**Description of the task:**
Using the data below, return every line that holds the word "viewBox".

**Data shown:**
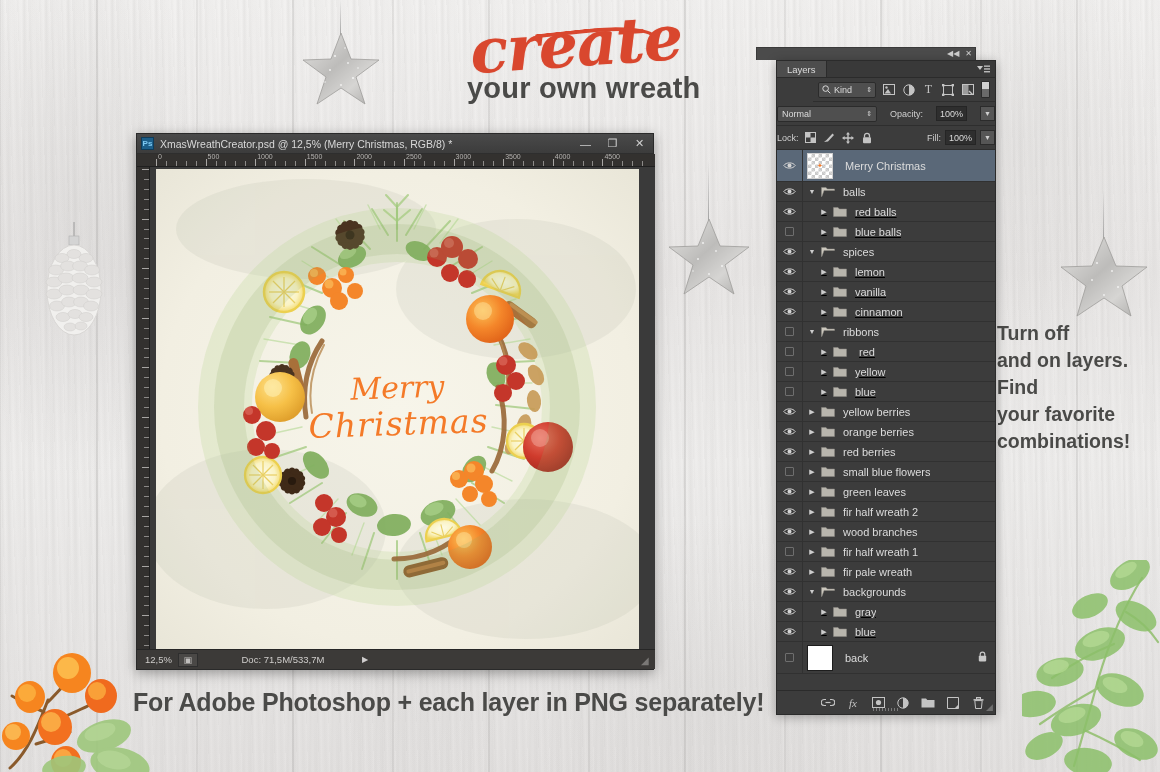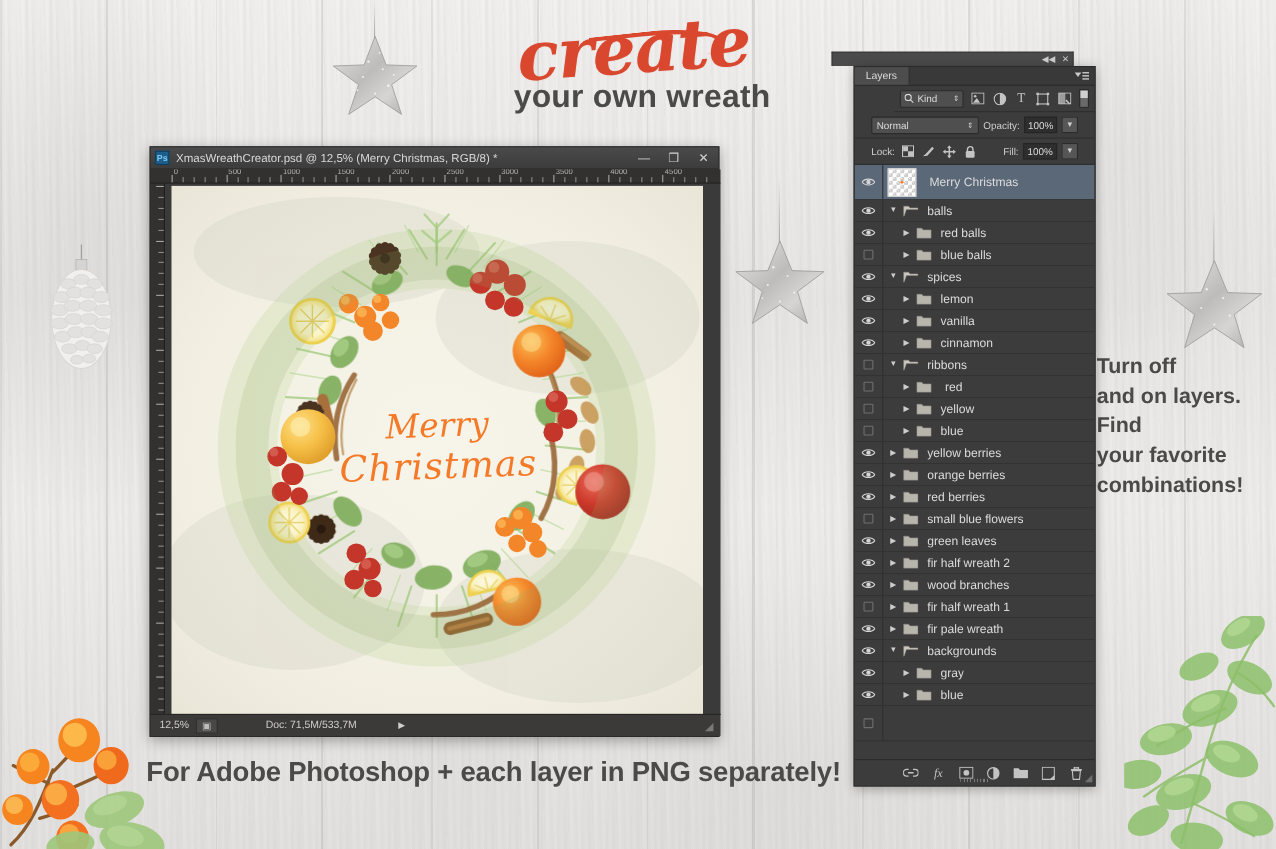--- a/index.html
+++ b/index.html
@@ -339,23 +339,24 @@
     width: 10px; height: 17px;
     margin-left: auto;
     background: linear-gradient(180deg,#cfcfcf 0 48%, #6a6a6a 48% 100%);
     border: 1px solid #2b2b2b;
     border-radius: 1px;
   }
 
   #blend-row, #lock-row {
     height: 24px;
     display: flex; align-items: center;
-    padding: 0 15px;
+    padding: 0 0;
     gap: 4px;
     border-bottom: 1px solid #2e2e2e;
+    justify-content: space-between;
   }
   #blend-select {
     width: 100px; height: 16px;
     background: #4f4f4f;
     border: 1px solid #2b2b2b;
     border-radius: 2px;
     display: flex; align-items: center;
     padding: 0 4px;
     color: #dcdcdc; font-size: 9px;
   }
@@ -422,21 +423,21 @@
     flex-shrink: 0;
   }
   .layer-name {
     font-size: 11px;
     color: #dcdcdc;
     white-space: nowrap;
     overflow: hidden;
     text-overflow: ellipsis;
   }
   .indent-1 { padding-left: 4px; }
-  .indent-2 { padding-left: 16px; }
+  .indent-2 { padding-left: 16px; text-decoration: underline; }
   .thumb-checker {
     width: 26px; height: 26px;
     flex-shrink: 0;
     border: 1px solid #cfcfcf;
     background-color: #fff;
     background-image:
       linear-gradient(45deg, #c9c9c9 25%, transparent 25%, transparent 75%, #c9c9c9 75%),
       linear-gradient(45deg, #c9c9c9 25%, transparent 25%, transparent 75%, #c9c9c9 75%);
     background-size: 7px 7px;
     background-position: 0 0, 3.5px 3.5px;
@@ -1558,20 +1559,28 @@
               <path d="M0.5 10.5 V1.5 H5 L6.3 3 H13.5 V10.5 Z" fill="#b8b5ad" stroke="#8d8a84" stroke-width="0.5"></path>
             </svg>
           </span>
           <span class="layer-name" style="margin-left: 4px;">blue</span>
         </div>
       </div>
       <div class="layer-row row-tall">
         <div class="eye-cell">
           <div class="eye-off"></div>
         </div>
+        <div class="layer-body indent-1">
+          <div class="thumb-white"></div>
+          <span class="layer-name" style="margin-left: 8px;">back</span>
+          <span class="lock-badge"><svg width="9" height="11" viewBox="0 0 9 11">
+              <path d="M2.2 5 V3.4 a2.3 2.3 0 0 1 4.6 0 V5" fill="none" stroke="#c8c8c8" stroke-width="1.2"></path>
+              <rect x="0.8" y="4.8" width="7.4" height="5.6" rx="0.8" fill="#c8c8c8"></rect>
+            </svg></span>
+        </div>
       </div>
     </div>
 
   <div id="layers-footer">
     <div class="footer-icon">
       <svg width="14" height="9" viewBox="0 0 14 9">
           <path d="M5 1.5 H3.2 a3 3 0 0 0 0 6 H5" fill="none" stroke="#c4c4c4" stroke-width="1.2"></path>
           <path d="M9 1.5 h1.8 a3 3 0 0 1 0 6 H9" fill="none" stroke="#c4c4c4" stroke-width="1.2"></path>
           <line x1="4.5" y1="4.5" x2="9.5" y2="4.5" stroke="#c4c4c4" stroke-width="1.2"></line>
         </svg>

**Answer to the problem:**
+          <span class="lock-badge"><svg width="9" height="11" viewBox="0 0 9 11">
       <svg width="14" height="9" viewBox="0 0 14 9">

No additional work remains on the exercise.